10. Finally (at least as of now), there is the growing warlike hysteria fueled both in Washington and Moscow. It is driven by various factors, but television talk news broadcasts, as common in Russia as in the United States, play a major role. Only an extensive quantitative study could discern which plays a more lamentable role in promoting this frenzy MSNBC and CNN or their Russian counterparts. The Russian dark witticism seems apt: Both are worst (Oba khuzhe). Again, some of this American broadcast extremism existed during the preceding Cold War, but almost always balanced, even offset, by informed, wiser opinions, which are now largely excluded. Is my analysis of the graver dangers inherent in the new Cold War itself extremist or alarmist? Some usually reticent specialists would seem to agree with my general assessment. As I reported earlier, experts gathered by a centrist Washington think tank thought that on a scale of 1 to 10, there is a 5 to 7 chance of actual war with Russia. There are other such opinions. A former head of British M16 is reported as saying that for the first time in living memory, there’s a realistic chance of a superpower conflict.
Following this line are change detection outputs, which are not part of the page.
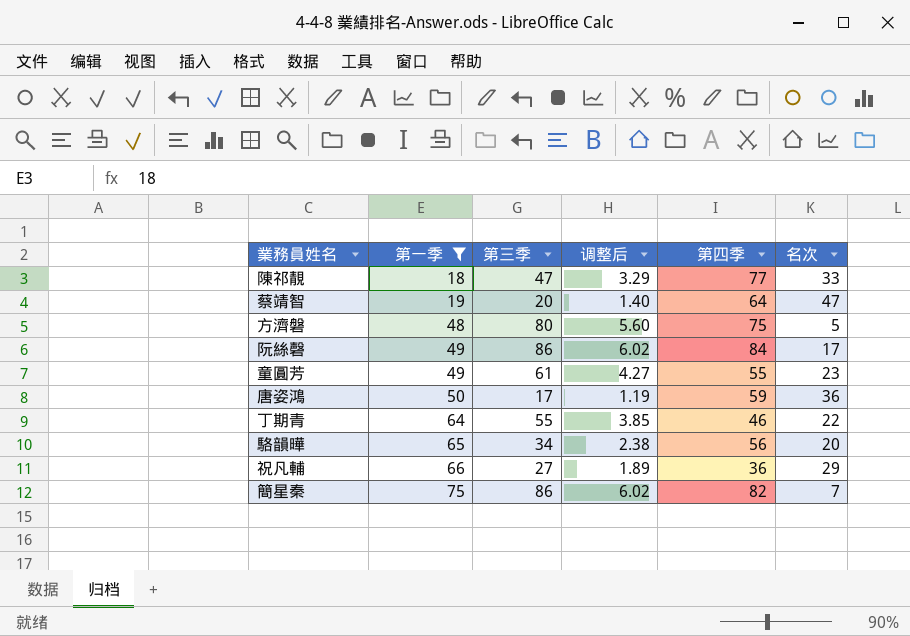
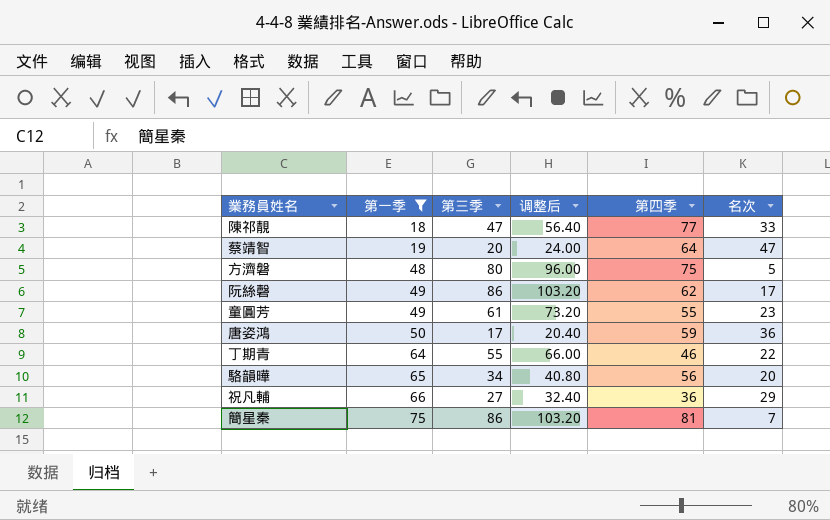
column 调整后 | formula: [第三季] * 0.07 -> [第三季] * 1.2
阮絲磬 | 第四季: 84 -> 62
簡星秦 | 第四季: 82 -> 81

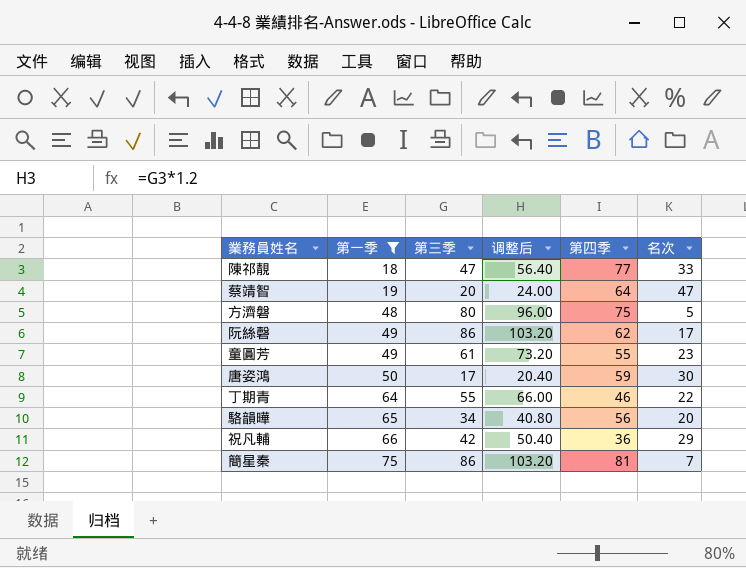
唐姿鴻 | 名次: 36 -> 30
祝凡輔 | 第三季: 27 -> 42
祝凡輔 | 调整后: 32.40 -> 50.40

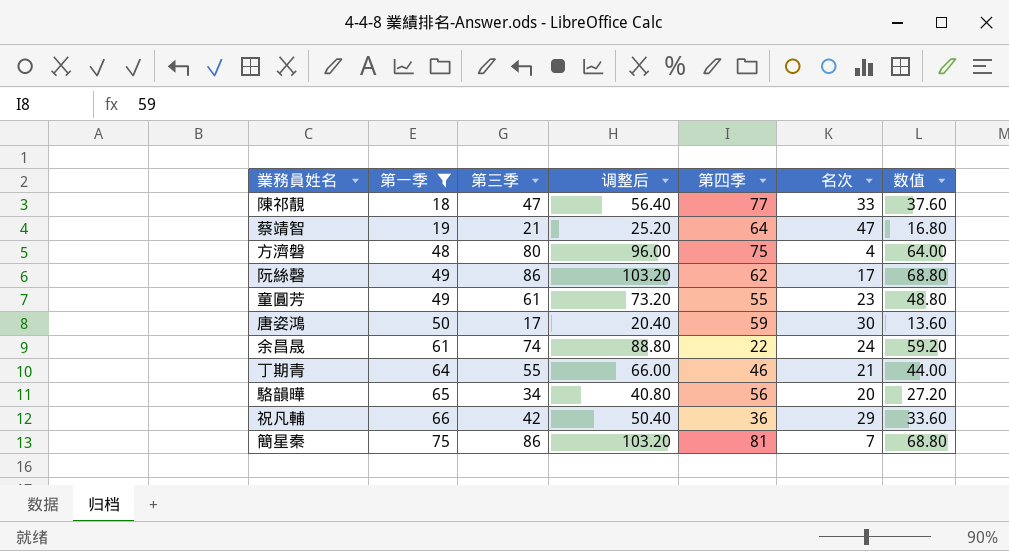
column 数值 | formula: none -> [第三季] * 0.8
蔡靖智 | 第三季: 20 -> 21
蔡靖智 | 调整后: 24.00 -> 25.20
方濟磐 | 名次: 5 -> 4
row 余昌晟: none -> 61 | 74 | 88.80 | 22 | 24 | 59.20
丁期青 | 名次: 22 -> 21

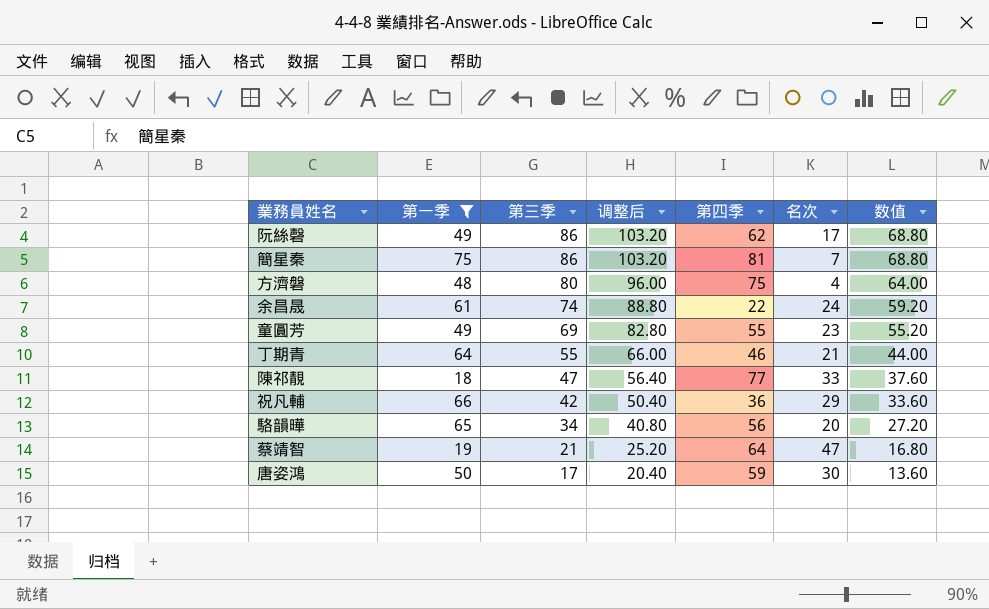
row order: 第一季 ascending -> 第三季 descending
童圓芳 | 第三季: 61 -> 69
童圓芳 | 调整后: 73.20 -> 82.80
童圓芳 | 数值: 48.80 -> 55.20

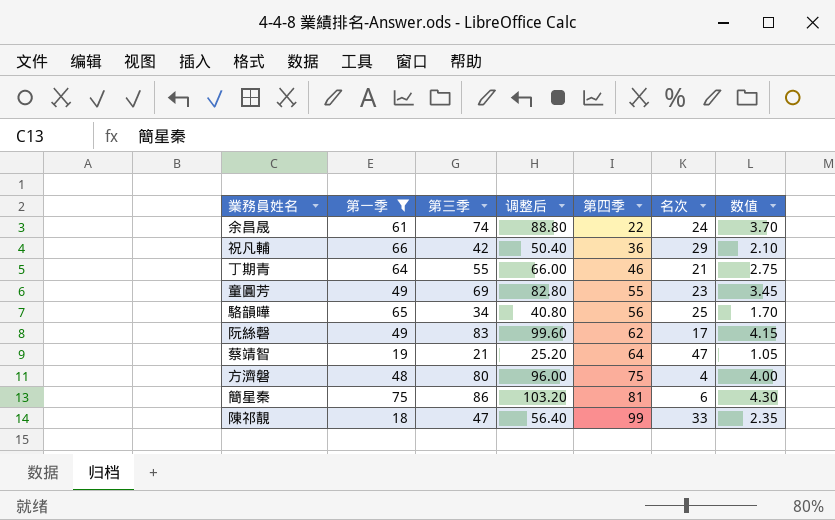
row order: 第三季 descending -> 第四季 ascending
column 数值 | formula: [第三季] * 0.8 -> [第三季] * 0.05
row 唐姿鴻: 50 | 17 | 20.40 | 59 | 30 | 13.60 -> none
駱韻曄 | 名次: 20 -> 25
阮絲磬 | 第三季: 86 -> 83
阮絲磬 | 调整后: 103.20 -> 99.60
簡星秦 | 名次: 7 -> 6
陳祁靚 | 第四季: 77 -> 99

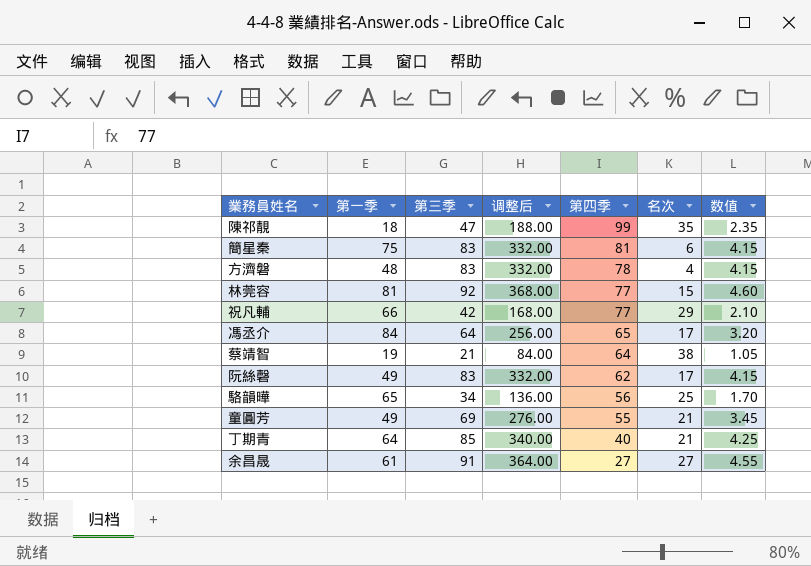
filter: 第一季 <= 75 -> none
row order: 第四季 ascending -> 第四季 descending
column 调整后 | formula: [第三季] * 1.2 -> [第三季] * 4
陳祁靚 | 名次: 33 -> 35
簡星秦 | 第三季: 86 -> 83
簡星秦 | 数值: 4.30 -> 4.15
方濟磐 | 第三季: 80 -> 83
方濟磐 | 第四季: 75 -> 78
方濟磐 | 数值: 4.00 -> 4.15
祝凡輔 | 第四季: 36 -> 77
蔡靖智 | 名次: 47 -> 38
童圓芳 | 名次: 23 -> 21
丁期青 | 第三季: 55 -> 85
丁期青 | 第四季: 46 -> 40
丁期青 | 数值: 2.75 -> 4.25
余昌晟 | 第三季: 74 -> 91
余昌晟 | 第四季: 22 -> 27
余昌晟 | 名次: 24 -> 27
余昌晟 | 数值: 3.70 -> 4.55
And a respected retired Russian general tells the same Washington think tank that any military confrontation will end up with the use of nuclear weapons between the United States and Russia. A single Trump-Putin summit cannot eliminate these new Cold War dangers. But US-Soviet summits traditionally served three corollary purposes. They created a kind of security partnership, not a conspiracy that involved each leader’s limited political capital at home, which the other should recognize and not heedlessly jeopardize. They sent a clear message to the two leaders’ respective national-security bureaucracies, which often did not favor detente-like cooperation, that the boss was determined and they must end their foot-dragging, even sabotage. And summits, with their exalted rituals and intense coverage, usually improved the media-political environment needed to enhance cooperation amid Cold War conflicts. If a Trump-Putin summit achieves even some of those purposes, it might pull us back from the precipice.